Springfontein Dairy, part of Makhoba Farms and situated in the Swartberg region, is Nestlé’s largest black-owned supplier of milk in South Africa, providing the company with about 11 000ℓ per day.
But achieving the dairy’s commercial status was far from easy. Chief Ambrose Makhoba, leader of the Makhoba community, which owns Makhoba Farms, says it would not have been possible were it not for the help the community received from numerous individuals and businesses.
“We were committed to establishing commercial farming operations if we got our ancestral land back, but all of that was forgotten by the time we won our restitution claim in 2002.
“Each household at the time had one or two Nguni cows, which they milked by hand. The cows supplied ample milk for household consumption, so it was difficult to convince the people of the benefits of commercialising,” explains Makhoba.

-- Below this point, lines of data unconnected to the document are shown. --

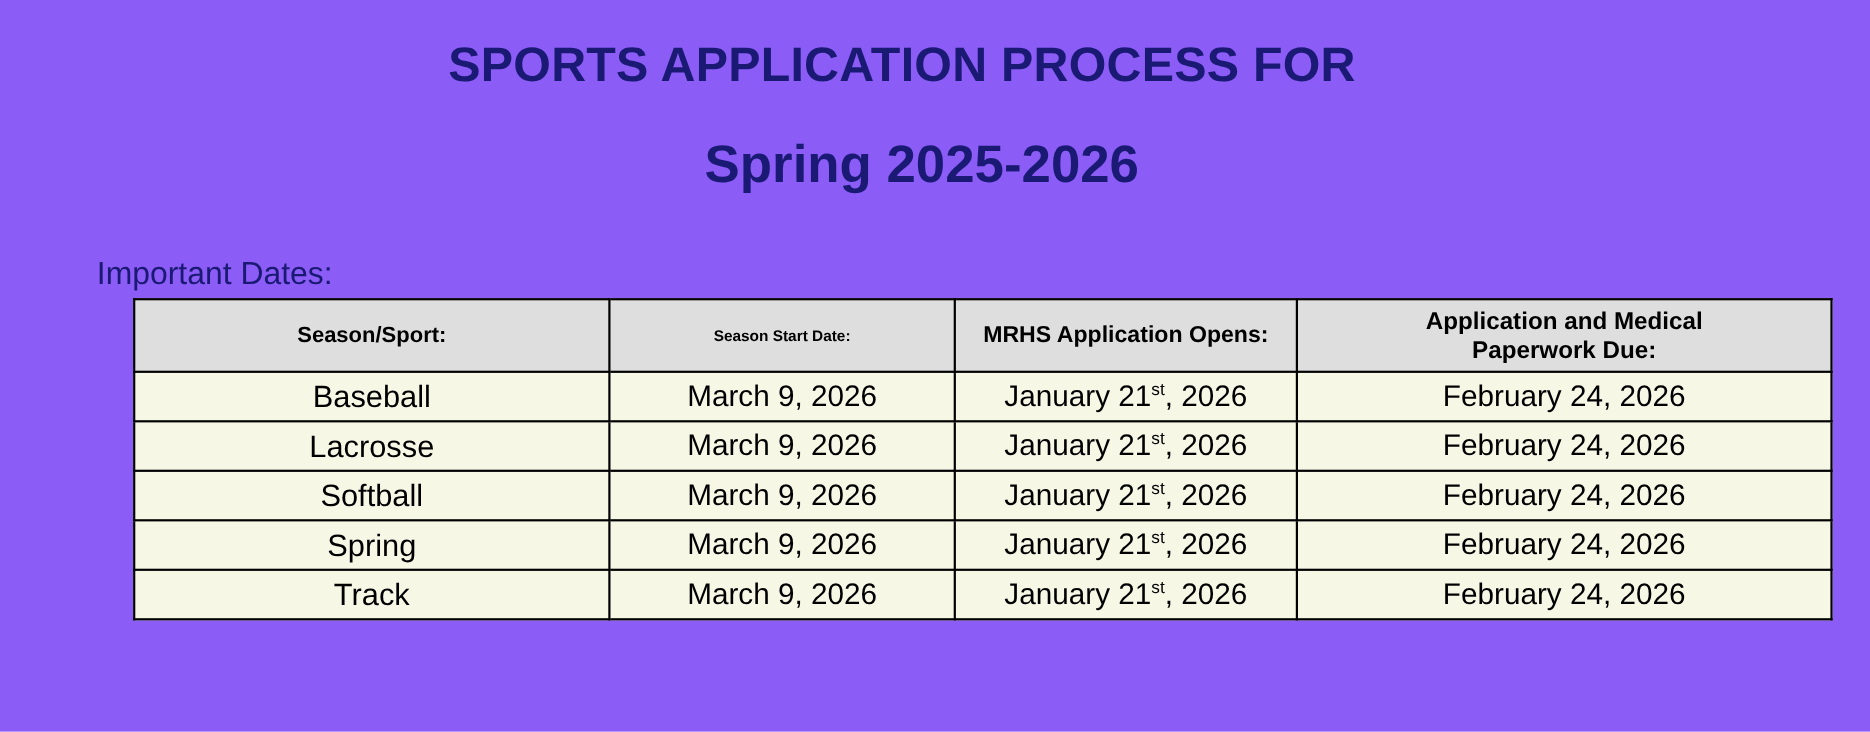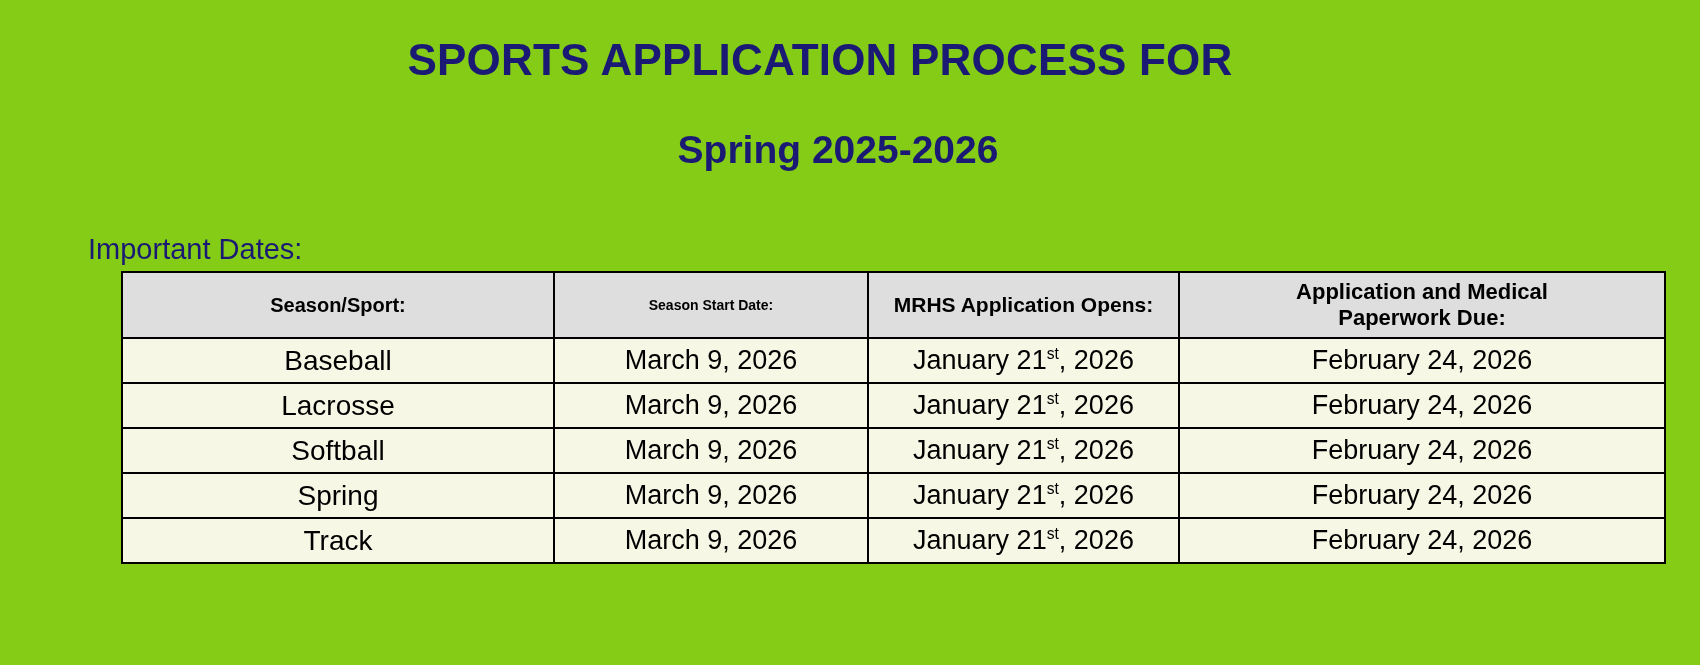"SPORTS APPLICATION PROCESS FOR" .page { background: #84cc16 -> #8b5cf6 }
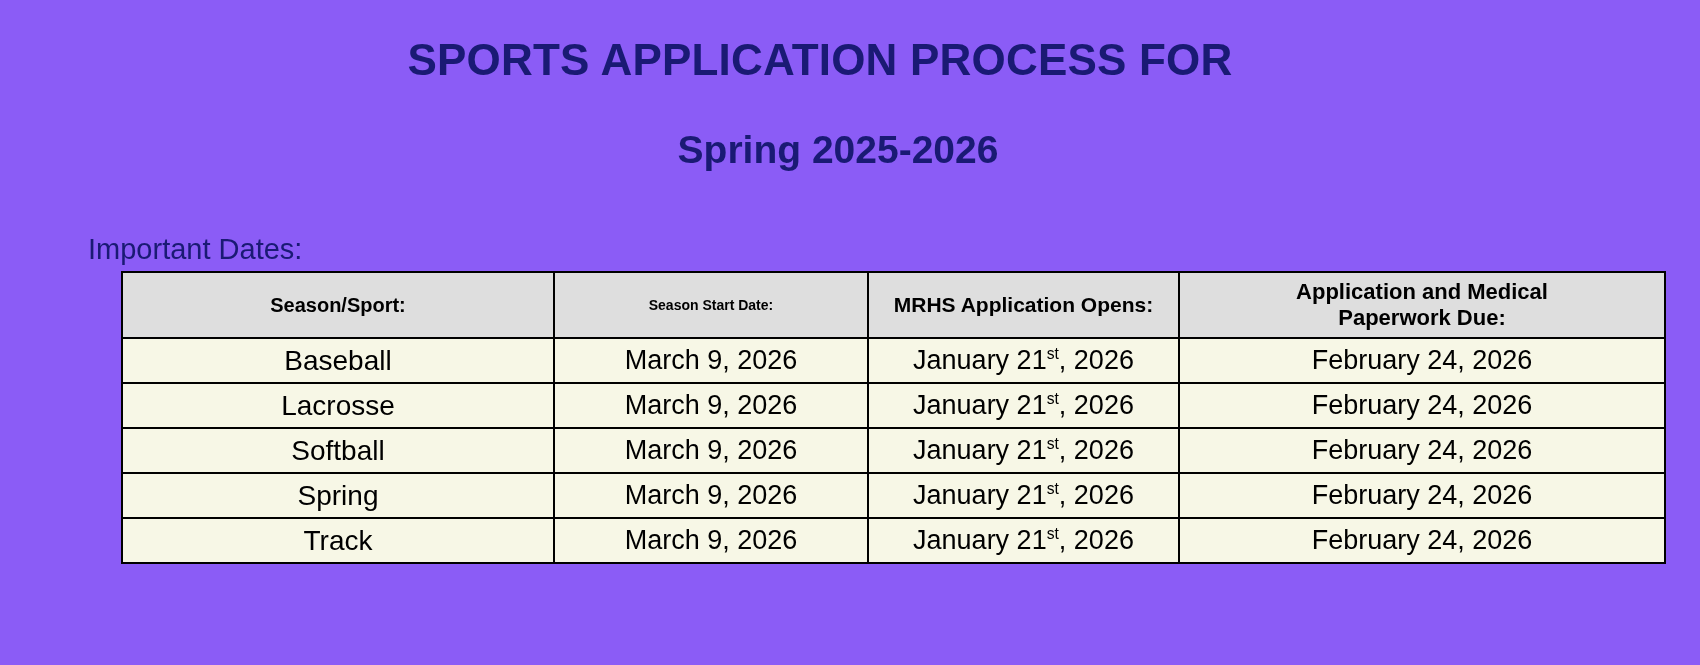"Spring 2025-2026" .title-line2 { font-size: 39px -> 48px }
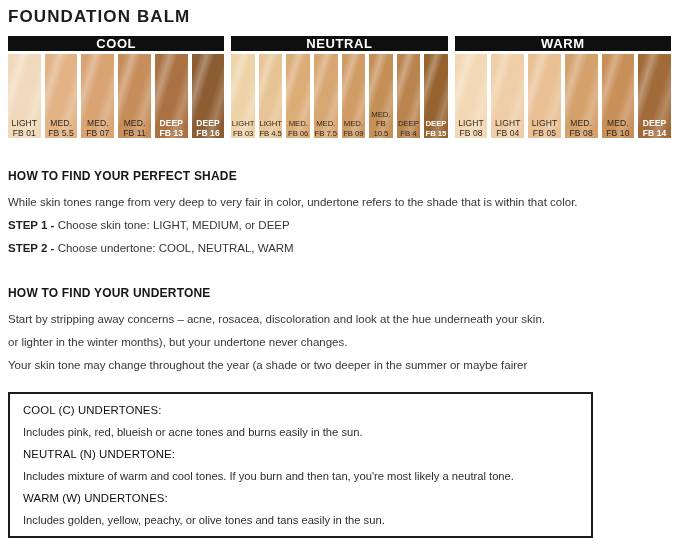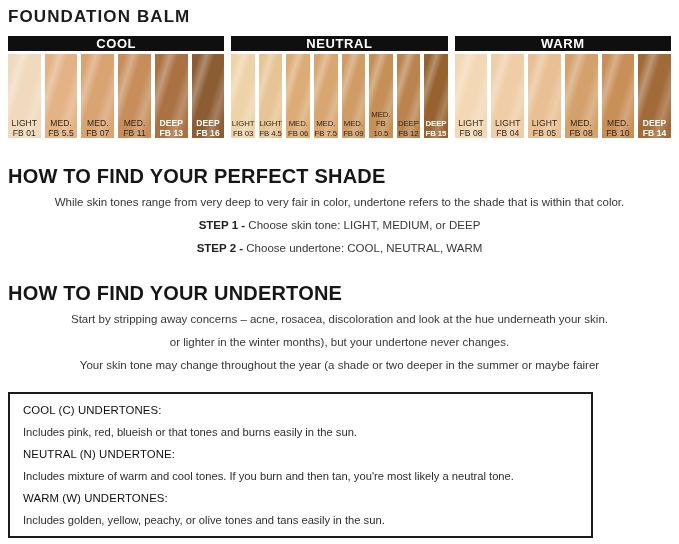"FB 12" div.code { text: 12 -> 4 }
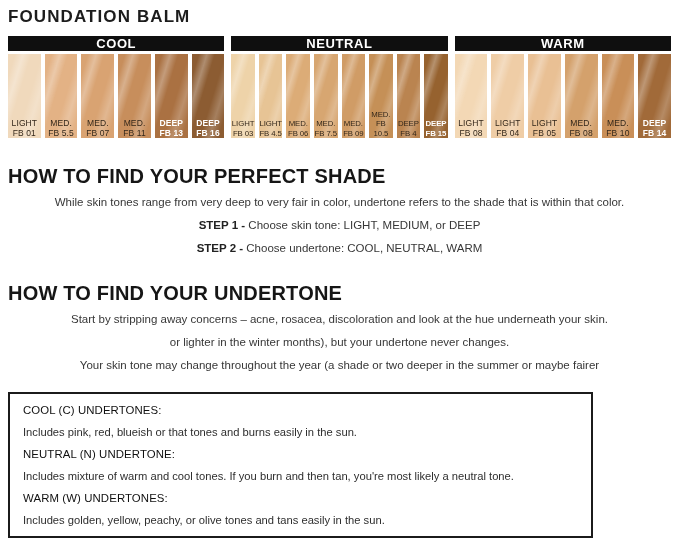"HOW TO FIND YOUR PERFECT" h2 { font-size: 20px -> 12px }
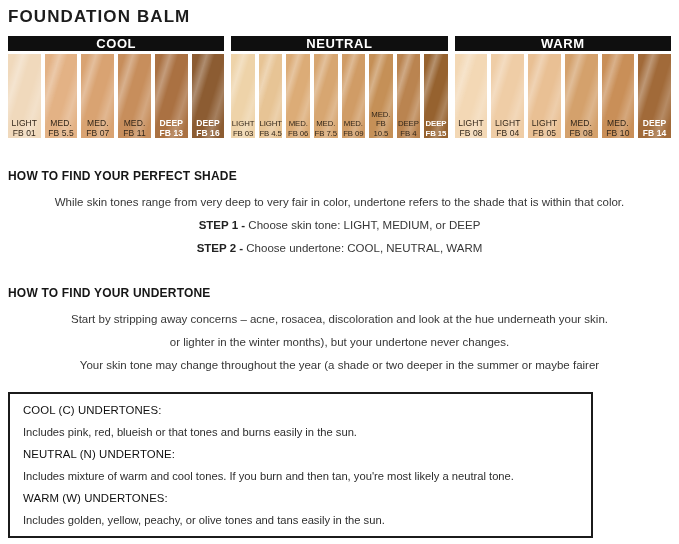"While skin tones range from" p.body { text-align: center -> none }
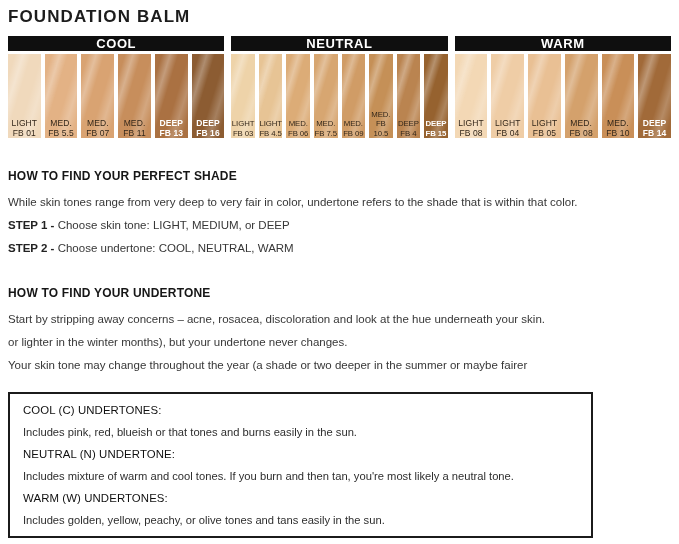"Includes pink, red, blueish or" p { text: that -> acne }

Insufficient economic activity and an inability to bond the 10 000ha also made it difficult to obtain loans from commercial banks to cover electricity and production costs, let alone investments in much-needed infrastructure to take the dairy from a subsistence to a commercial operation.
“It was hard to get commercial operations off the ground because of a lack of infrastructure, such as roads and fences. [In addition], low soil nutrient levels, a high prevalence of cattle diseases, periods of flooding that rendered pastures inaccessible, and summer droughts made dryland pasture cropping uneconomical,” says Makhoba.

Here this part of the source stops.